(Records for this exercise)
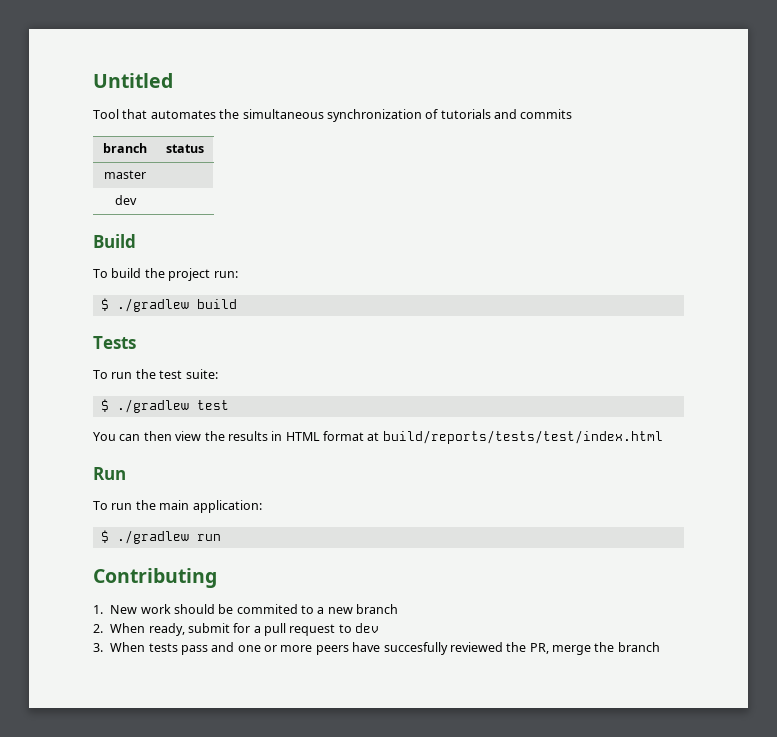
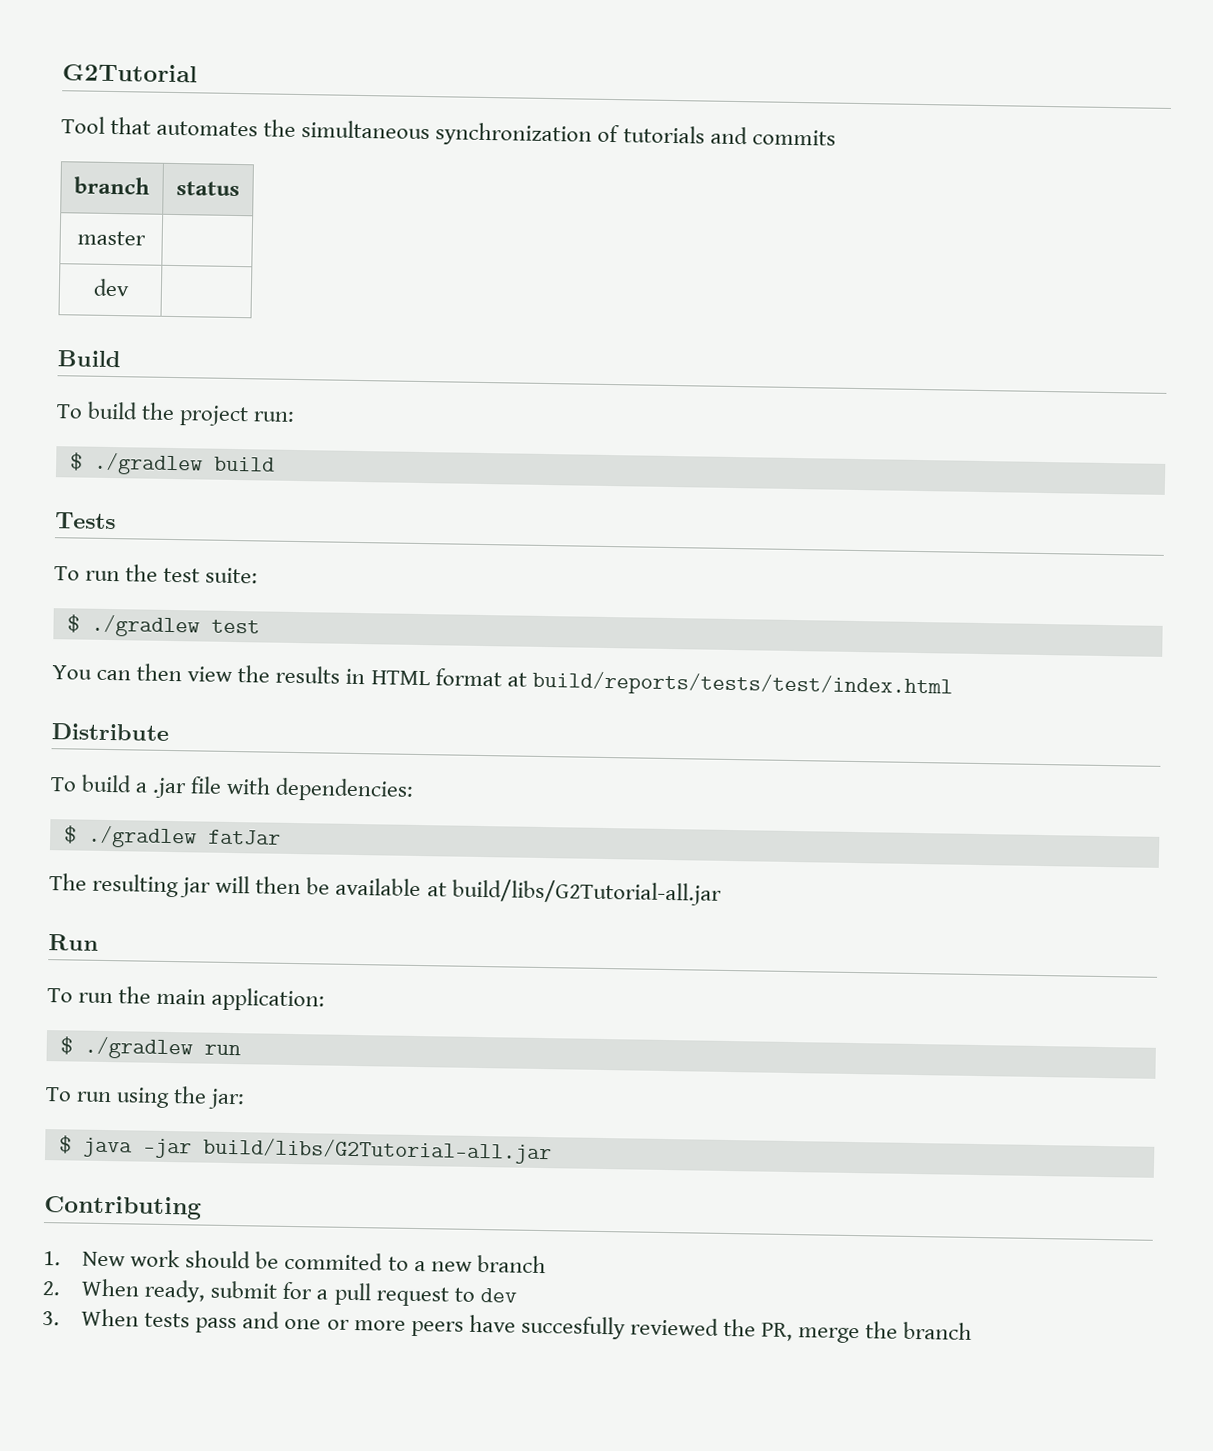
- Untitled
+ G2Tutorial
+ Distribute
+ To build a .jar file with dependencies:
+ $ ./gradlew fatJar
+ The resulting jar will then be available at build/libs/G2Tutorial-all.jar
+ To run using the jar:
+ $ java -jar build/libs/G2Tutorial-all.jar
(End Records for this exercise)
**What you have to do:**
A verbatim copy of every record is to be produced, and pictures are to be excluded from it.

**Output of the task:**
- Untitled
+ G2Tutorial
+ Distribute
+ To build a .jar file with dependencies:
+ $ ./gradlew fatJar
+ The resulting jar will then be available at build/libs/G2Tutorial-all.jar
+ To run using the jar:
+ $ java -jar build/libs/G2Tutorial-all.jar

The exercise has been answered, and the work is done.